─── Input material

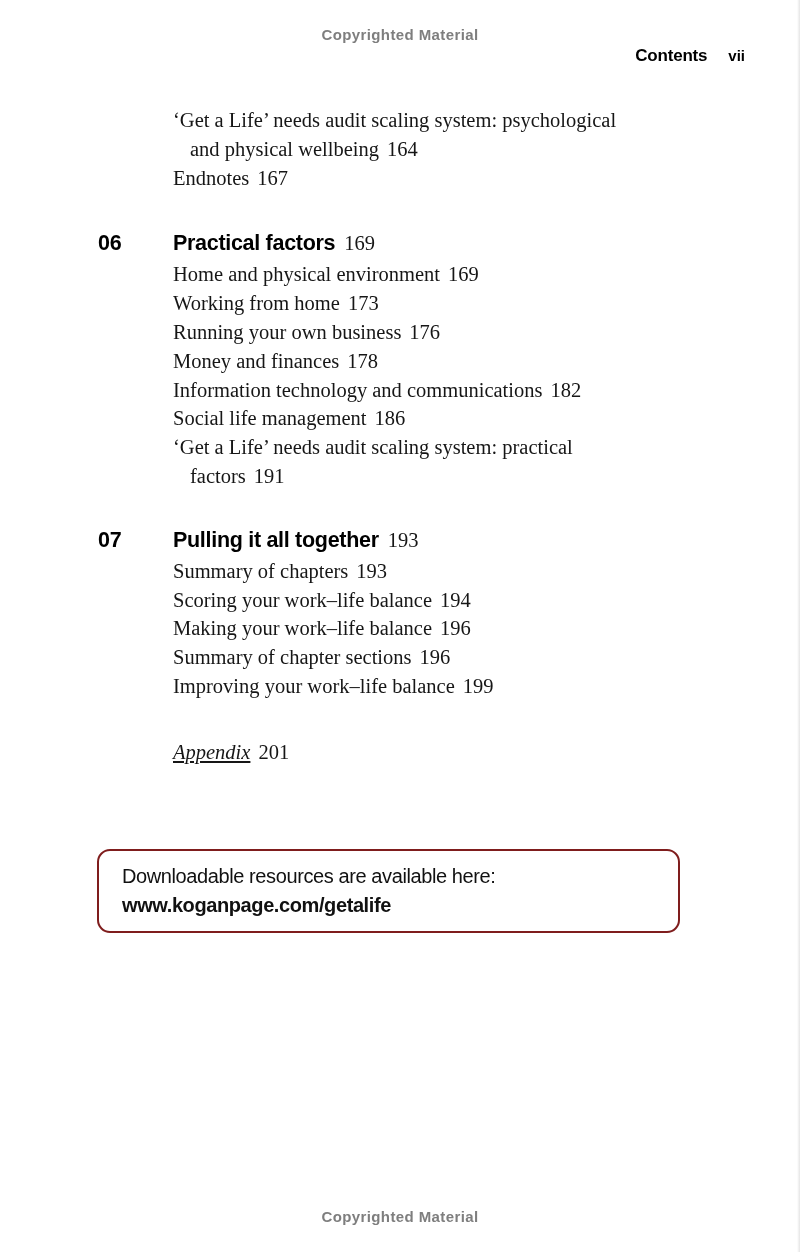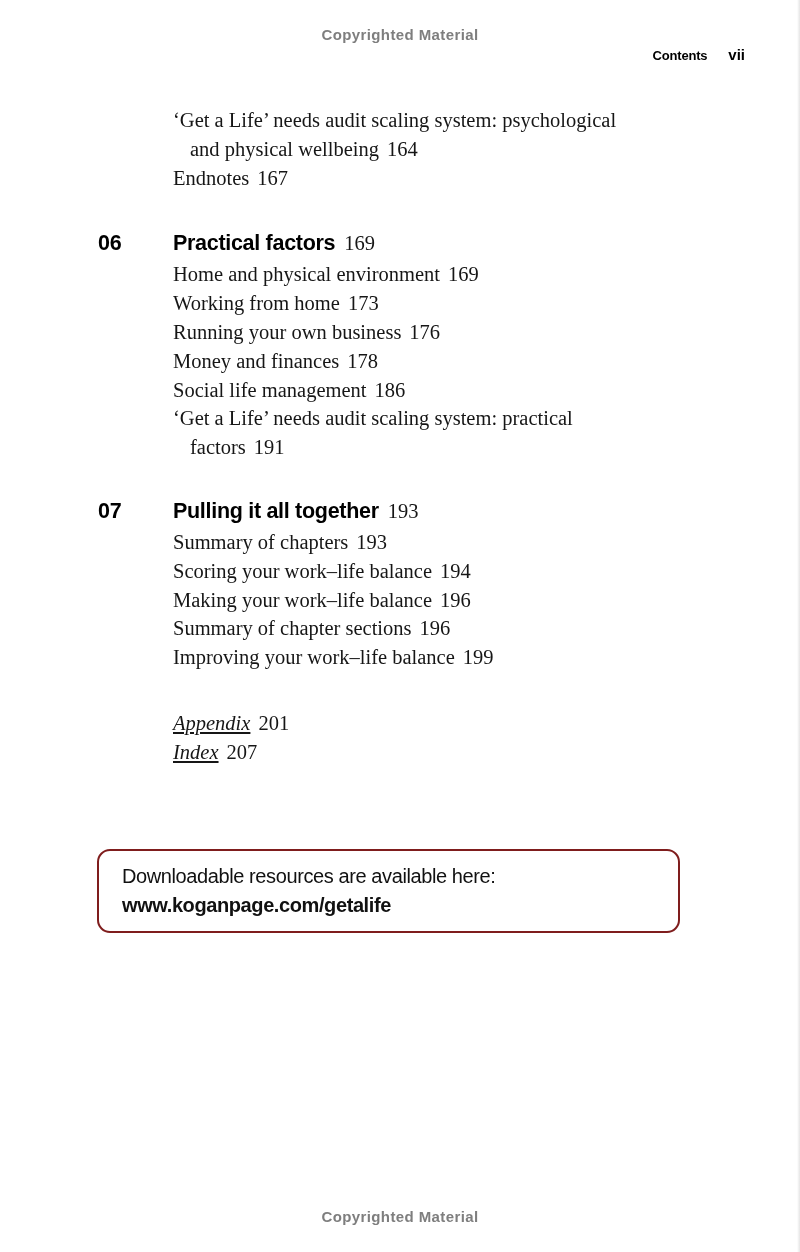--- a/index.html
+++ b/index.html
@@ -34,21 +34,21 @@
   .copyright.bottom { top: 1208px; }
 
   .page-header {
     position: absolute;
     top: 46px; right: 55px;
     font-family: "Liberation Sans", sans-serif;
     font-weight: 700;
     color: #000;
     white-space: nowrap;
   }
-  .page-header .running-title { font-size: 13px; letter-spacing: -0.2px; }
+  .page-header .running-title { font-size: 17px; letter-spacing: -0.2px; }
   .page-header .folio { font-size: 15px; margin-left: 21px; }
 
   .toc {
     position: absolute;
     left: 98px; top: 106px;
     width: 620px;
   }
   .entries {
     font-size: 20.5px;
     line-height: 28.8px;
@@ -142,20 +142,23 @@
         <div class="entry">
           <span class="t">Working from home</span><span class="pg">173</span>
         </div>
         <div class="entry">
           <span class="t">Running your own business</span><span class="pg">176</span>
         </div>
         <div class="entry">
           <span class="t">Money and finances</span><span class="pg">178</span>
         </div>
         <div class="entry">
+          <span class="t">Information technology and communications</span><span class="pg">182</span>
+        </div>
+        <div class="entry">
           <span class="t">Social life management</span><span class="pg">186</span>
         </div>
         <div class="entry">
           <span class="t">‘Get a Life’ needs audit scaling system: practical</span><br>
           <span class="t cont">factors</span><span class="pg">191</span>
         </div>
       </div>
     </div>
 
     <div class="chapter gap-07">
@@ -177,23 +180,20 @@
         </div>
         <div class="entry">
           <span class="t">Improving your work–life balance</span><span class="pg">199</span>
         </div>
       </div>
     </div>
 
     <div class="entries backmatter">
       <div class="entry">
         <span class="t">Appendix</span><span class="pg">201</span>
-      </div>
-      <div class="entry">
-        <span class="t">Index</span><span class="pg">207</span>
       </div>
     </div>
 
   </div>
 
   <div class="resources-box">
     <div>Downloadable resources are available here:</div>
     <div class="url">www.koganpage.com/getalife</div>
   </div>
 

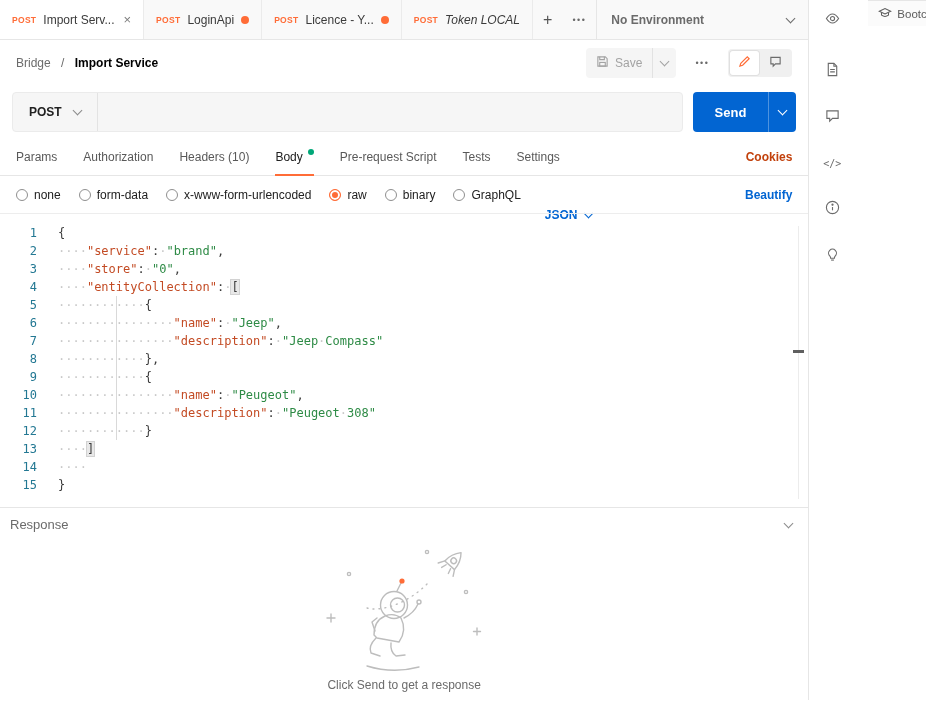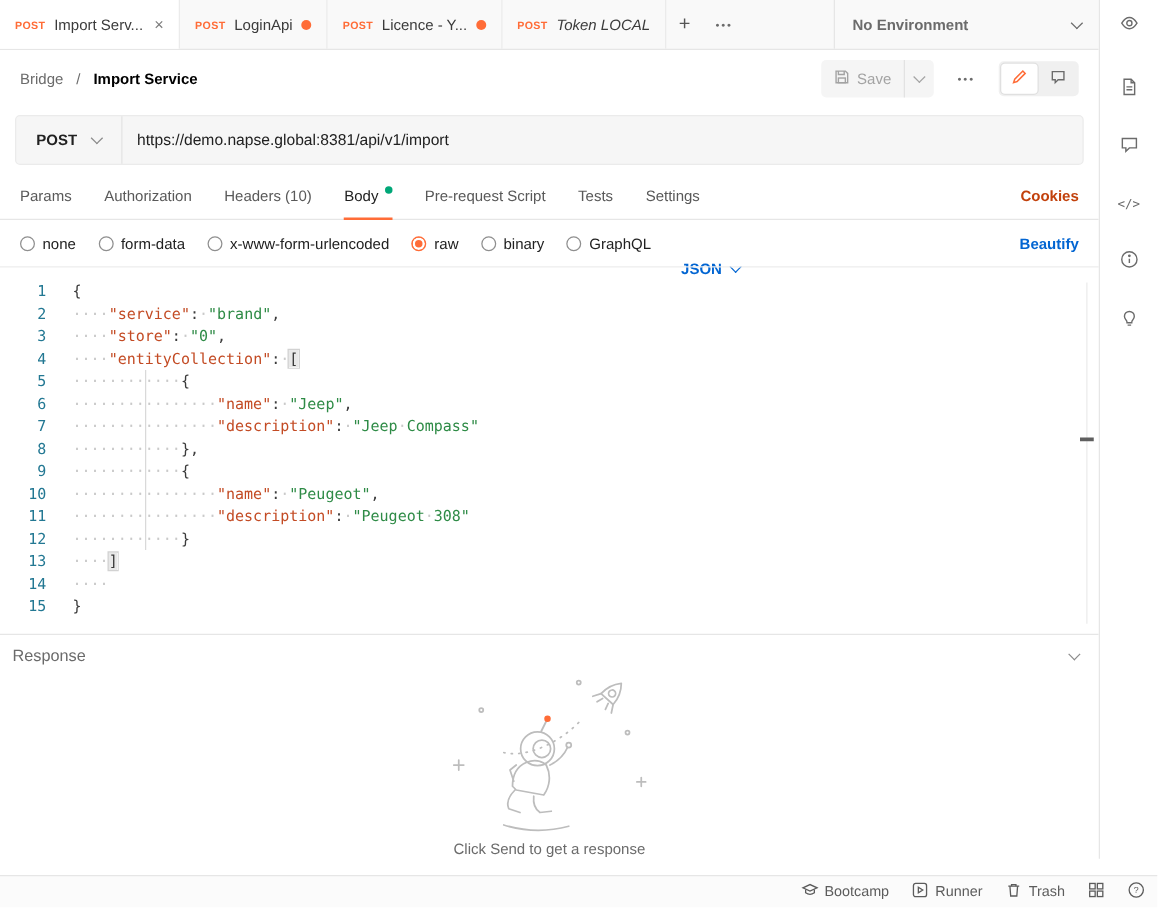--- a/index.html
+++ b/index.html
@@ -1,18 +1,18 @@
 <!DOCTYPE html>
 <html><head>
 <meta charset="utf-8">
 <style>
   * { margin:0; padding:0; box-sizing:border-box; }
   html,body { width:926px; height:726px; overflow:hidden; background:#fff;
     font-family:"Liberation Sans", sans-serif; font-size:12px; color:#212121; }
-  .screen { width:926px; height:726px; display:flex; flex-direction:column;gap:13px; }
+  .screen { width:926px; height:726px; display:flex; flex-direction:row;gap:13px; }
   .app-row { display:flex; height:700px; }
   .main { flex:1; min-width:0; display:flex; flex-direction:column; background:#fff; }
 
   
   .tabbar { height:40px; display:flex; align-items:stretch; background:#f9f9f9; border-bottom:1px solid #e6e6e6; }
   .tab-strip { display:flex; align-items:stretch; }
   .tab { display:flex; align-items:center; gap:7px; padding:0 12px; border-right:1px solid #ebebeb; color:#3b3b3b; cursor:pointer; }
   .tab.active { background:#fff; }
   .tab-method { color:#ff6c37; font-size:8.5px; font-weight:700; letter-spacing:.3px; }
   .tab-label { white-space:nowrap; font-size:12px; }
@@ -174,21 +174,26 @@
           </div>
         </div>
       </div>
 
       <div class="url-row">
         <div class="url-field">
           <div class="method-select">
             <span>POST</span>
             <span class="chev dim"></span>
           </div>
-          <input class="url-input" readonly="" value="https://demo.napse.global:8381/api/v1/import" style="">
+        </div>
+        <div class="send-btn">
+          <span class="send-main">Send</span>
+          <span class="send-chev">
+              <span class="chev"></span>
+            </span>
         </div>
       </div>
 
       <div class="req-tabs">
 
       <div class="req-tab">
             <span>Params</span>
           </div>
           <div class="req-tab">
             <span>Authorization</span>

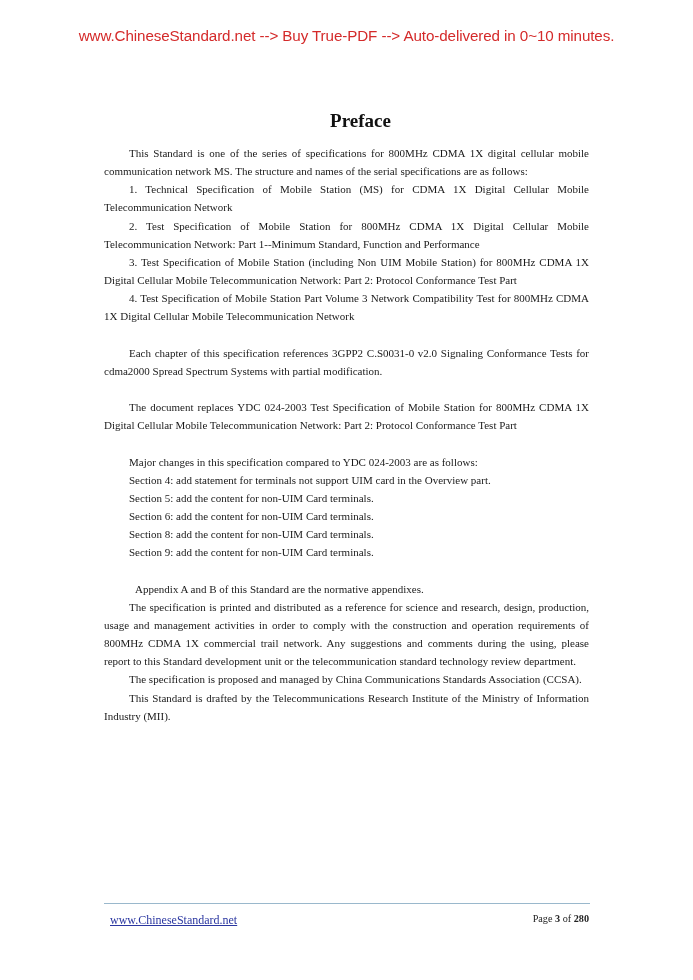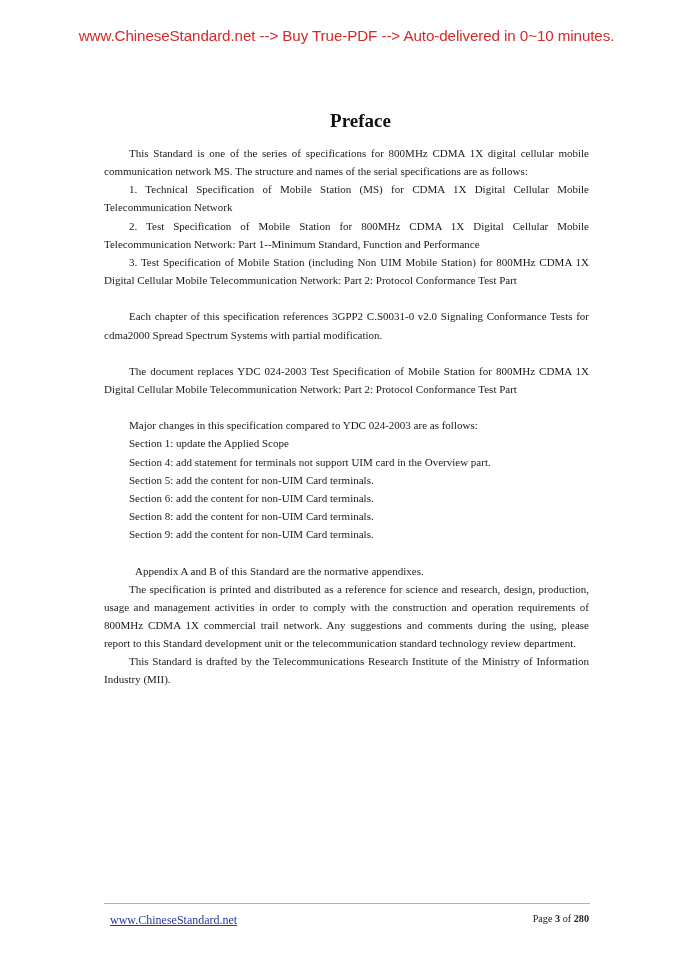--- a/index.html
+++ b/index.html
@@ -100,37 +100,38 @@
 
 <a class="promo-banner">www.ChineseStandard.net --&gt; Buy True-PDF --&gt; Auto-delivered in 0~10 minutes.</a>
 
 <h1 class="page-title">Preface</h1>
 
 <div class="body-text">
   <p>This Standard is one of the series of specifications for 800MHz CDMA 1X digital cellular mobile communication network MS. The structure and names of the serial specifications are as follows:</p>
   <p>1. Technical Specification of Mobile Station (MS) for CDMA 1X Digital Cellular Mobile Telecommunication Network</p>
   <p>2. Test Specification of Mobile Station for 800MHz CDMA 1X Digital Cellular Mobile Telecommunication Network: Part 1--Minimum Standard, Function and Performance</p>
   <p>3. Test Specification of Mobile Station (including Non UIM Mobile Station) for 800MHz CDMA 1X Digital Cellular Mobile Telecommunication Network: Part 2: Protocol Conformance Test Part</p>
+  <p>4. Test Specification of Mobile Station Part Volume 3 Network Compatibility Test for 800MHz CDMA 1X Digital Cellular Mobile Telecommunication Network</p>
 
   <p class="spaced">Each chapter of this specification references 3GPP2 C.S0031-0 v2.0 Signaling Conformance Tests for cdma2000 Spread Spectrum Systems with partial modification.</p>
 
   <p class="spaced">The document replaces YDC 024-2003 Test Specification of Mobile Station for 800MHz CDMA 1X Digital Cellular Mobile Telecommunication Network: Part 2: Protocol Conformance Test Part</p>
 
   <p class="spaced">Major changes in this specification compared to YDC 024-2003 are as follows:</p>
   <ul class="change-list">
-    <li>Section 1: update the Applied Scope</li>
     <li>Section 4: add statement for terminals not support UIM card in the Overview part.</li>
     <li>Section 5: add the content for non-UIM Card terminals.</li>
     <li>Section 6: add the content for non-UIM Card terminals.</li>
     <li>Section 8: add the content for non-UIM Card terminals.</li>
     <li>Section 9: add the content for non-UIM Card terminals.</li>
   </ul>
 
   <p class="spaced appendix">Appendix A and B of this Standard are the normative appendixes.</p>
   <p>The specification is printed and distributed as a reference for science and research, design, production, usage and management activities in order to comply with the construction and operation requirements of 800MHz CDMA 1X commercial trail network. Any suggestions and comments during the using, please report to this Standard development unit or the telecommunication standard technology review department.</p>
+  <p>The specification is proposed and managed by China Communications Standards Association (CCSA).</p>
   <p>This Standard is drafted by the Telecommunications Research Institute of the Ministry of Information Industry (MII).</p>
 </div>
 
 <div class="footer-rule"></div>
 <a class="footer-link">www.ChineseStandard.net</a>
 <div class="footer-page">
   <span>Page</span>
   <b>3</b>
   <span>of</span>
   <b>280</b>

──────

Task goal — An exact copy of all entries is needed, with no pictures in it.

Response box —
--- a/index.html
+++ b/index.html
@@ -34,21 +34,21 @@
   .copyright.bottom { top: 1208px; }
 
   .page-header {
     position: absolute;
     top: 46px; right: 55px;
     font-family: "Liberation Sans", sans-serif;
     font-weight: 700;
     color: #000;
     white-space: nowrap;
   }
-  .page-header .running-title { font-size: 13px; letter-spacing: -0.2px; }
+  .page-header .running-title { font-size: 17px; letter-spacing: -0.2px; }
   .page-header .folio { font-size: 15px; margin-left: 21px; }
 
   .toc {
     position: absolute;
     left: 98px; top: 106px;
     width: 620px;
   }
   .entries {
     font-size: 20.5px;
     line-height: 28.8px;
@@ -142,20 +142,23 @@
         <div class="entry">
           <span class="t">Working from home</span><span class="pg">173</span>
         </div>
         <div class="entry">
           <span class="t">Running your own business</span><span class="pg">176</span>
         </div>
         <div class="entry">
           <span class="t">Money and finances</span><span class="pg">178</span>
         </div>
         <div class="entry">
+          <span class="t">Information technology and communications</span><span class="pg">182</span>
+        </div>
+        <div class="entry">
           <span class="t">Social life management</span><span class="pg">186</span>
         </div>
         <div class="entry">
           <span class="t">‘Get a Life’ needs audit scaling system: practical</span><br>
           <span class="t cont">factors</span><span class="pg">191</span>
         </div>
       </div>
     </div>
 
     <div class="chapter gap-07">
@@ -177,23 +180,20 @@
         </div>
         <div class="entry">
           <span class="t">Improving your work–life balance</span><span class="pg">199</span>
         </div>
       </div>
     </div>
 
     <div class="entries backmatter">
       <div class="entry">
         <span class="t">Appendix</span><span class="pg">201</span>
-      </div>
-      <div class="entry">
-        <span class="t">Index</span><span class="pg">207</span>
       </div>
     </div>
 
   </div>
 
   <div class="resources-box">
     <div>Downloadable resources are available here:</div>
     <div class="url">www.koganpage.com/getalife</div>
   </div>
 

--- a/index.html
+++ b/index.html
@@ -1,18 +1,18 @@
 <!DOCTYPE html>
 <html><head>
 <meta charset="utf-8">
 <style>
   * { margin:0; padding:0; box-sizing:border-box; }
   html,body { width:926px; height:726px; overflow:hidden; background:#fff;
     font-family:"Liberation Sans", sans-serif; font-size:12px; color:#212121; }
-  .screen { width:926px; height:726px; display:flex; flex-direction:column;gap:13px; }
+  .screen { width:926px; height:726px; display:flex; flex-direction:row;gap:13px; }
   .app-row { display:flex; height:700px; }
   .main { flex:1; min-width:0; display:flex; flex-direction:column; background:#fff; }
 
   
   .tabbar { height:40px; display:flex; align-items:stretch; background:#f9f9f9; border-bottom:1px solid #e6e6e6; }
   .tab-strip { display:flex; align-items:stretch; }
   .tab { display:flex; align-items:center; gap:7px; padding:0 12px; border-right:1px solid #ebebeb; color:#3b3b3b; cursor:pointer; }
   .tab.active { background:#fff; }
   .tab-method { color:#ff6c37; font-size:8.5px; font-weight:700; letter-spacing:.3px; }
   .tab-label { white-space:nowrap; font-size:12px; }
@@ -174,21 +174,26 @@
           </div>
         </div>
       </div>
 
       <div class="url-row">
         <div class="url-field">
           <div class="method-select">
             <span>POST</span>
             <span class="chev dim"></span>
           </div>
-          <input class="url-input" readonly="" value="https://demo.napse.global:8381/api/v1/import" style="">
+        </div>
+        <div class="send-btn">
+          <span class="send-main">Send</span>
+          <span class="send-chev">
+              <span class="chev"></span>
+            </span>
         </div>
       </div>
 
       <div class="req-tabs">
 
       <div class="req-tab">
             <span>Params</span>
           </div>
           <div class="req-tab">
             <span>Authorization</span>

--- a/index.html
+++ b/index.html
@@ -100,37 +100,38 @@
 
 <a class="promo-banner">www.ChineseStandard.net --&gt; Buy True-PDF --&gt; Auto-delivered in 0~10 minutes.</a>
 
 <h1 class="page-title">Preface</h1>
 
 <div class="body-text">
   <p>This Standard is one of the series of specifications for 800MHz CDMA 1X digital cellular mobile communication network MS. The structure and names of the serial specifications are as follows:</p>
   <p>1. Technical Specification of Mobile Station (MS) for CDMA 1X Digital Cellular Mobile Telecommunication Network</p>
   <p>2. Test Specification of Mobile Station for 800MHz CDMA 1X Digital Cellular Mobile Telecommunication Network: Part 1--Minimum Standard, Function and Performance</p>
   <p>3. Test Specification of Mobile Station (including Non UIM Mobile Station) for 800MHz CDMA 1X Digital Cellular Mobile Telecommunication Network: Part 2: Protocol Conformance Test Part</p>
+  <p>4. Test Specification of Mobile Station Part Volume 3 Network Compatibility Test for 800MHz CDMA 1X Digital Cellular Mobile Telecommunication Network</p>
 
   <p class="spaced">Each chapter of this specification references 3GPP2 C.S0031-0 v2.0 Signaling Conformance Tests for cdma2000 Spread Spectrum Systems with partial modification.</p>
 
   <p class="spaced">The document replaces YDC 024-2003 Test Specification of Mobile Station for 800MHz CDMA 1X Digital Cellular Mobile Telecommunication Network: Part 2: Protocol Conformance Test Part</p>
 
   <p class="spaced">Major changes in this specification compared to YDC 024-2003 are as follows:</p>
   <ul class="change-list">
-    <li>Section 1: update the Applied Scope</li>
     <li>Section 4: add statement for terminals not support UIM card in the Overview part.</li>
     <li>Section 5: add the content for non-UIM Card terminals.</li>
     <li>Section 6: add the content for non-UIM Card terminals.</li>
     <li>Section 8: add the content for non-UIM Card terminals.</li>
     <li>Section 9: add the content for non-UIM Card terminals.</li>
   </ul>
 
   <p class="spaced appendix">Appendix A and B of this Standard are the normative appendixes.</p>
   <p>The specification is printed and distributed as a reference for science and research, design, production, usage and management activities in order to comply with the construction and operation requirements of 800MHz CDMA 1X commercial trail network. Any suggestions and comments during the using, please report to this Standard development unit or the telecommunication standard technology review department.</p>
+  <p>The specification is proposed and managed by China Communications Standards Association (CCSA).</p>
   <p>This Standard is drafted by the Telecommunications Research Institute of the Ministry of Information Industry (MII).</p>
 </div>
 
 <div class="footer-rule"></div>
 <a class="footer-link">www.ChineseStandard.net</a>
 <div class="footer-page">
   <span>Page</span>
   <b>3</b>
   <span>of</span>
   <b>280</b>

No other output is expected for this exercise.